Estelle's eyes narrowed as she spoke, so that the pupils in her eyes were not visible behind her tears. "If you see Jesus out there ... anywhere! Tell him! ... tell him he makes it too damn hard to believe in him anymore. Tell him to go to hell. Tell him to leave me the fuck alone."

Louie was crushed by his mother's words. Words spoken against God and Jesus were ... evil, were guaranteed to get you killed and not forgiven for your sins. Besides his mother, and a hooker who now wanted just to be good friends, and Jesus ... and God ... there wasn't anything more, no more people to associate with, to talk to, to care when the world spit in your face and hoped you would die and meant it. Such cruelty in the world affected different people different ways. Louie, with the help of his girlfriend, was seeing a lot of things differently. And she had told Louie, that if Frankie was in Washington, where all the powerful politicians were, and if Louie went to see Frankie and got caught up in that, it would end his life. She knew it. She had a sick sense, at least that was how Louie had heard it. "Sixth sense? Oh, okay. What's what ... women's intuition without all those drugs you used to take?"

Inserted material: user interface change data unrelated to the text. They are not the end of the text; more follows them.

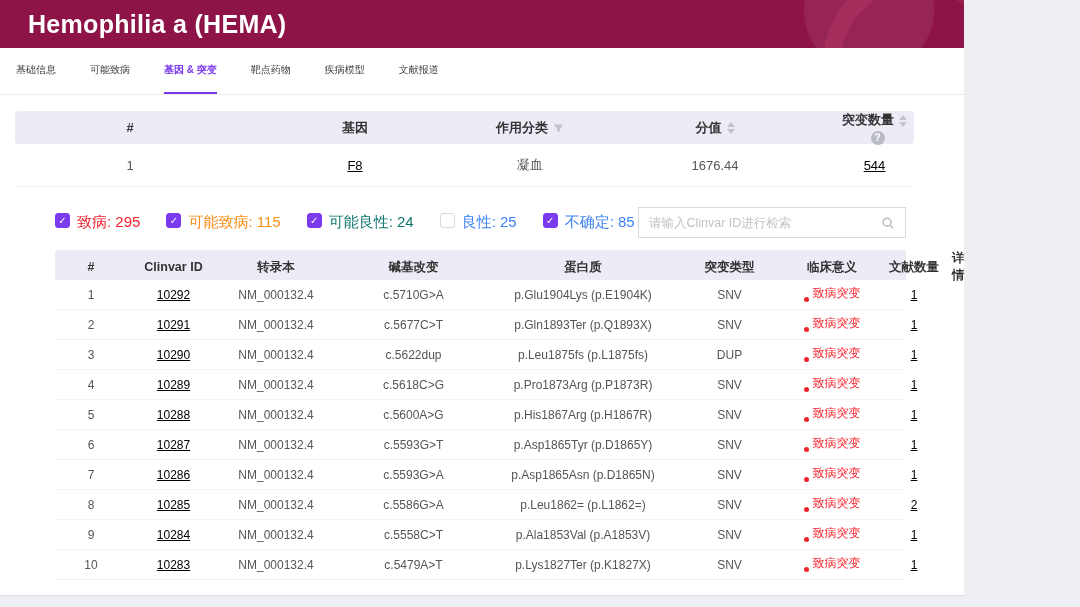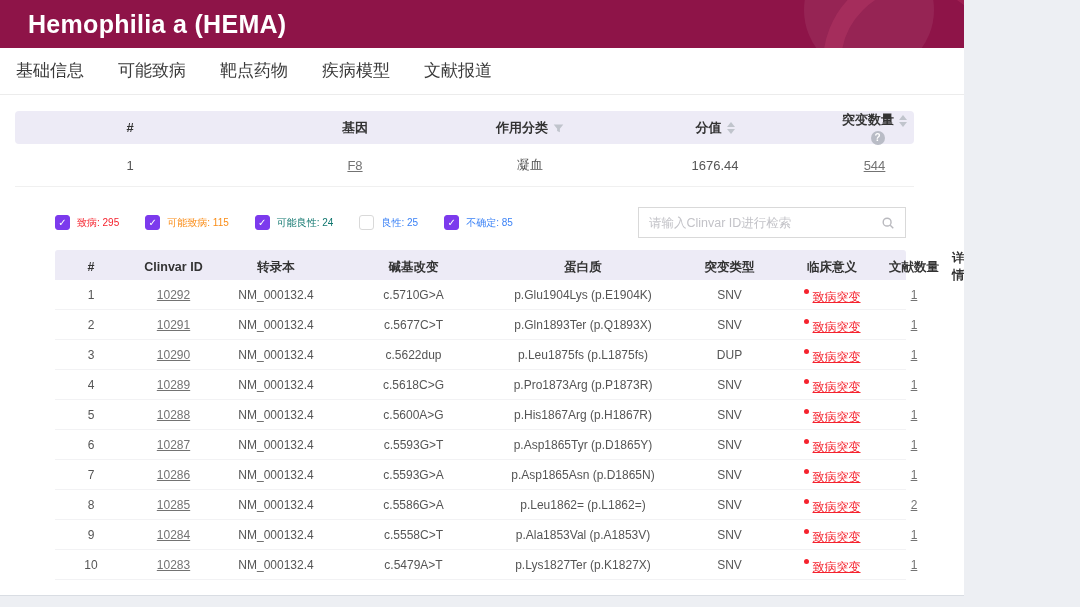--- a/index.html
+++ b/index.html
@@ -32,7 +32,7 @@
     padding:0 16px; gap:34px; background:#fff;
   }
   .tab {
-    display:flex; align-items:center; font-size:17px; color:#3a3a3a;
+    display:flex; align-items:center; font-size:10px; color:#3a3a3a;
     border-bottom:2px solid transparent; cursor:pointer; white-space:nowrap;
   }
   .tab.active { color:#7c3aed; font-weight:bold; border-bottom-color:#7c3aed; }

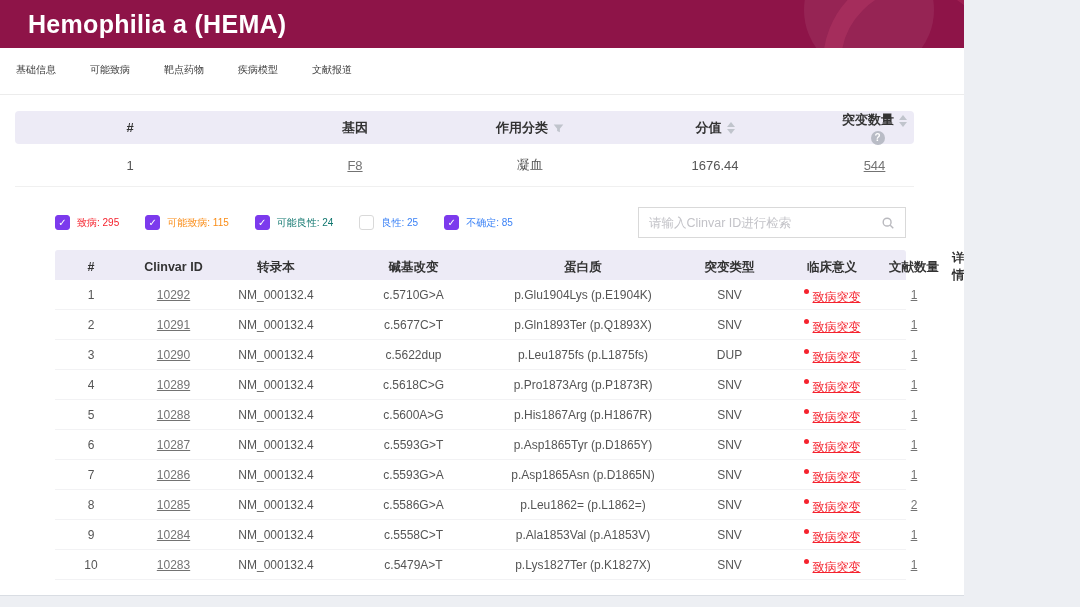--- a/index.html
+++ b/index.html
@@ -110,6 +110,7 @@
   <div class="tabbar">
     <div class="tab">基础信息</div>
     <div class="tab">可能致病</div>
+    <div class="tab active">基因 &amp; 突变</div>
     <div class="tab">靶点药物</div>
     <div class="tab">疾病模型</div>
     <div class="tab">文献报道</div>

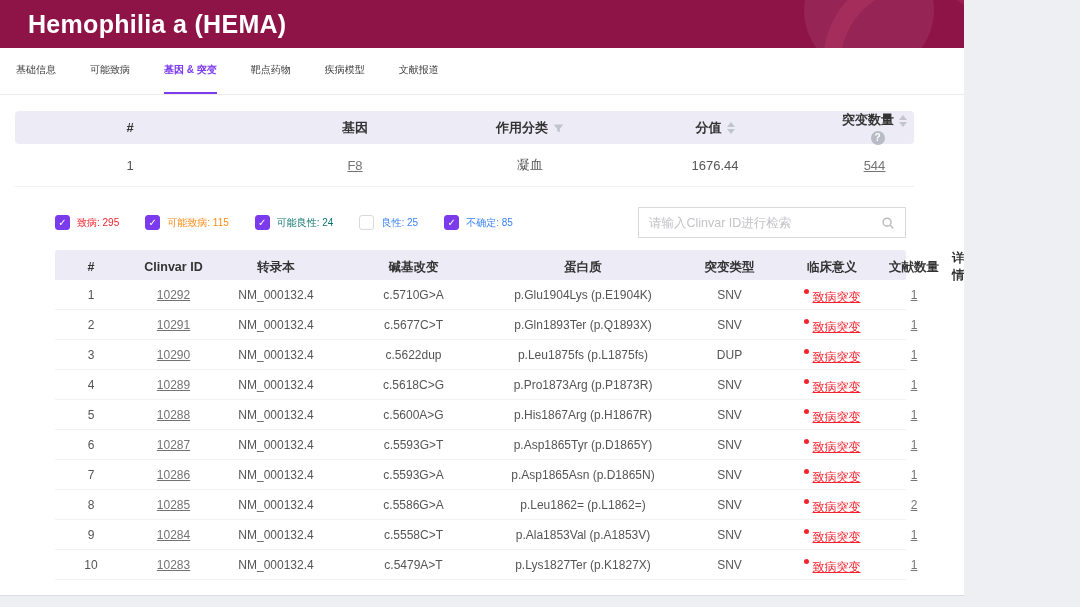--- a/index.html
+++ b/index.html
@@ -43,7 +43,7 @@
   .gt-head { background:#edebf6; height:33px; border-radius:4px; font-size:13px; font-weight:bold; color:#333; }
   .gt-row  { height:43px; border-bottom:1px solid #f0f0f0; font-size:13px; color:#555; }
 
-  a.plink { color:#737373; text-decoration:underline; cursor:pointer; }
+  a.plink { color:#000000; text-decoration:underline; cursor:pointer; }
 
   .hicon { display:inline-flex; vertical-align:middle; margin-left:5px; align-items:center; }
   .sorter { display:inline-flex; flex-direction:column; gap:2px; margin-left:5px; vertical-align:middle; }

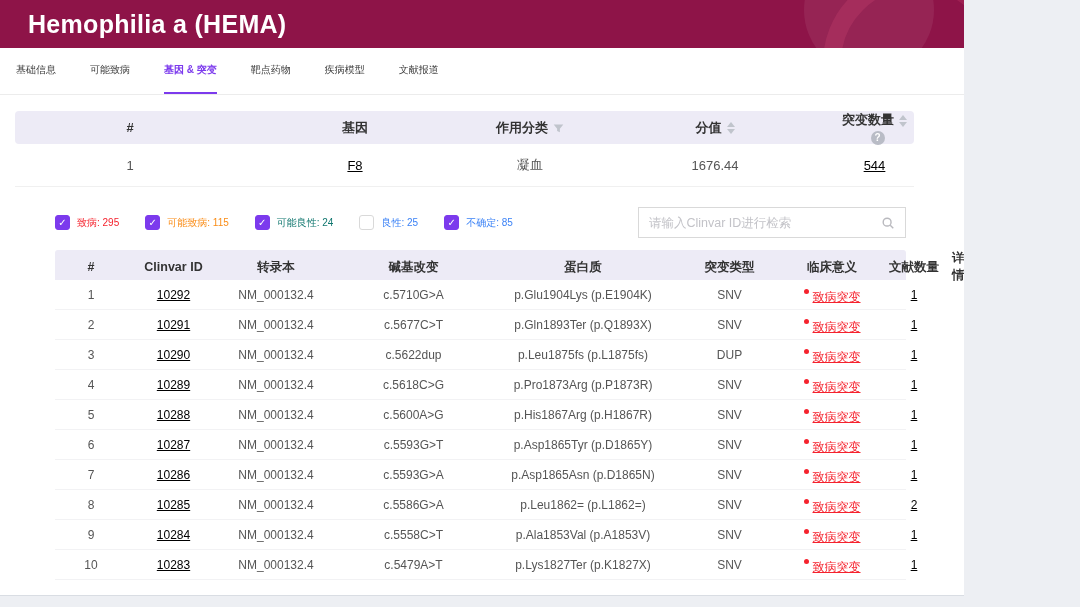--- a/index.html
+++ b/index.html
@@ -57,7 +57,7 @@
   
   .filterbar { margin:20px 58px 0 55px; display:flex; align-items:center; }
   .filters { display:flex; align-items:center; gap:26px; }
-  .filter { display:flex; align-items:flex-end; gap:7px; cursor:pointer; font-size:10px; }
+  .filter { display:flex; align-items:flex-start; gap:7px; cursor:pointer; font-size:15px; }
   .cb {
     width:15px; height:15px; border:1px solid #d9d9d9; border-radius:3px; background:#fff;
     display:inline-flex; align-items:center; justify-content:center; flex:none;

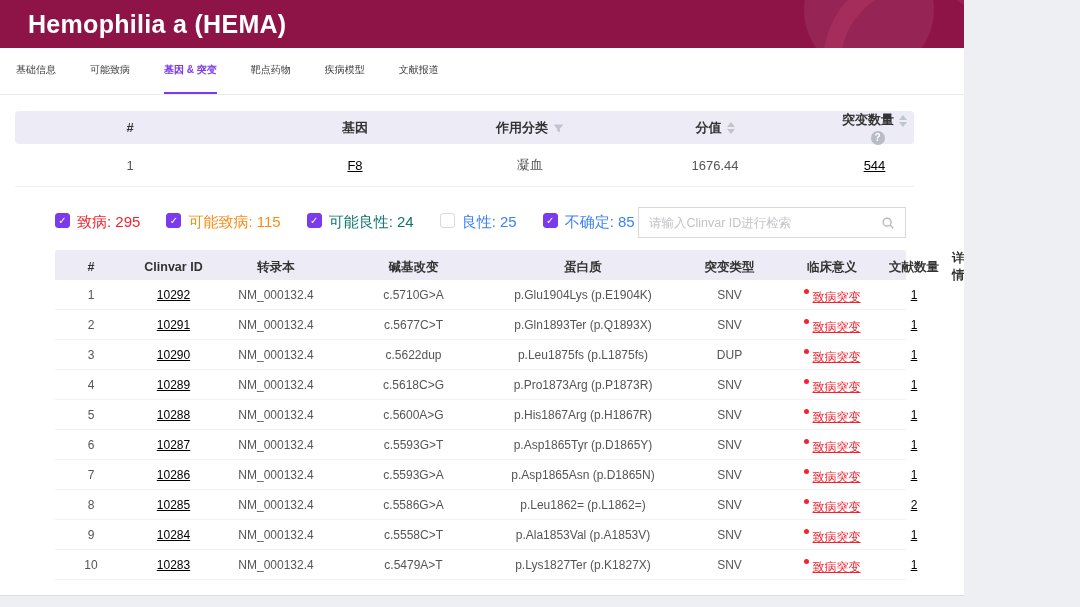--- a/index.html
+++ b/index.html
@@ -86,7 +86,7 @@
   .mt-row { height:30px; border-bottom:1px solid #f2f2f4; font-size:12px; color:#555; }
   .mt-row .td { overflow:hidden; white-space:nowrap; }
 
-  .sig { color:#f5222d; text-decoration:underline; display:inline-flex; align-items:flex-start; gap:4px; }
+  .sig { color:#f5222d; display:inline-flex; align-items:flex-end; gap:4px; }
   .dot { width:5px; height:5px; border-radius:50%; background:#f5222d; display:inline-block; flex:none; }
 
   .ext-btn { display:inline-flex; cursor:pointer; }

"Maybe," she'd said flicking her cigarette out the door out into the street from the booth where she was sitting. God knows I worked hard for ... something. It may as well be something that lets me know in advance what's gonna happen, so I can manage to stay alive for my little girl. And keep all of you people out of my pants."

Louie was sick, and he didn't know why. He wanted to throw up, and he also wanted to get drunk. But that combination hadn't been working lately. So Louie was thinking about something else to get him through the day. His girlfriend had said she had no more connections, and didn't want any. She was tired of being forced into bed by men who sold her drugs and always wanted to up the price. "I got tired of being stuck ... comin' and goin'. I promised my mother I would be a lady at some point in my life, and now, not being dead yet, is as good a time as any."

A lady. That was commendable, Louie thought. But he felt sorry for her. When you're a hooker, and you look it, and everybody has had a shot a you, who wanted it, and when you became a punching bag besides ... how does one get a lady outta that? Louie wondered. But he wasn't going to ask her, although maybe if he got mad enough, he would use that to wound her, to make her cry and break her down, so that she would keep him satisfied. Louie's girlfriend always gave better service when she was emotional and crying, and he would be the beneficiary of all that pent-up emotion, because she would punish herself, using extra vigor and gusto to finish him and get Louie away from her.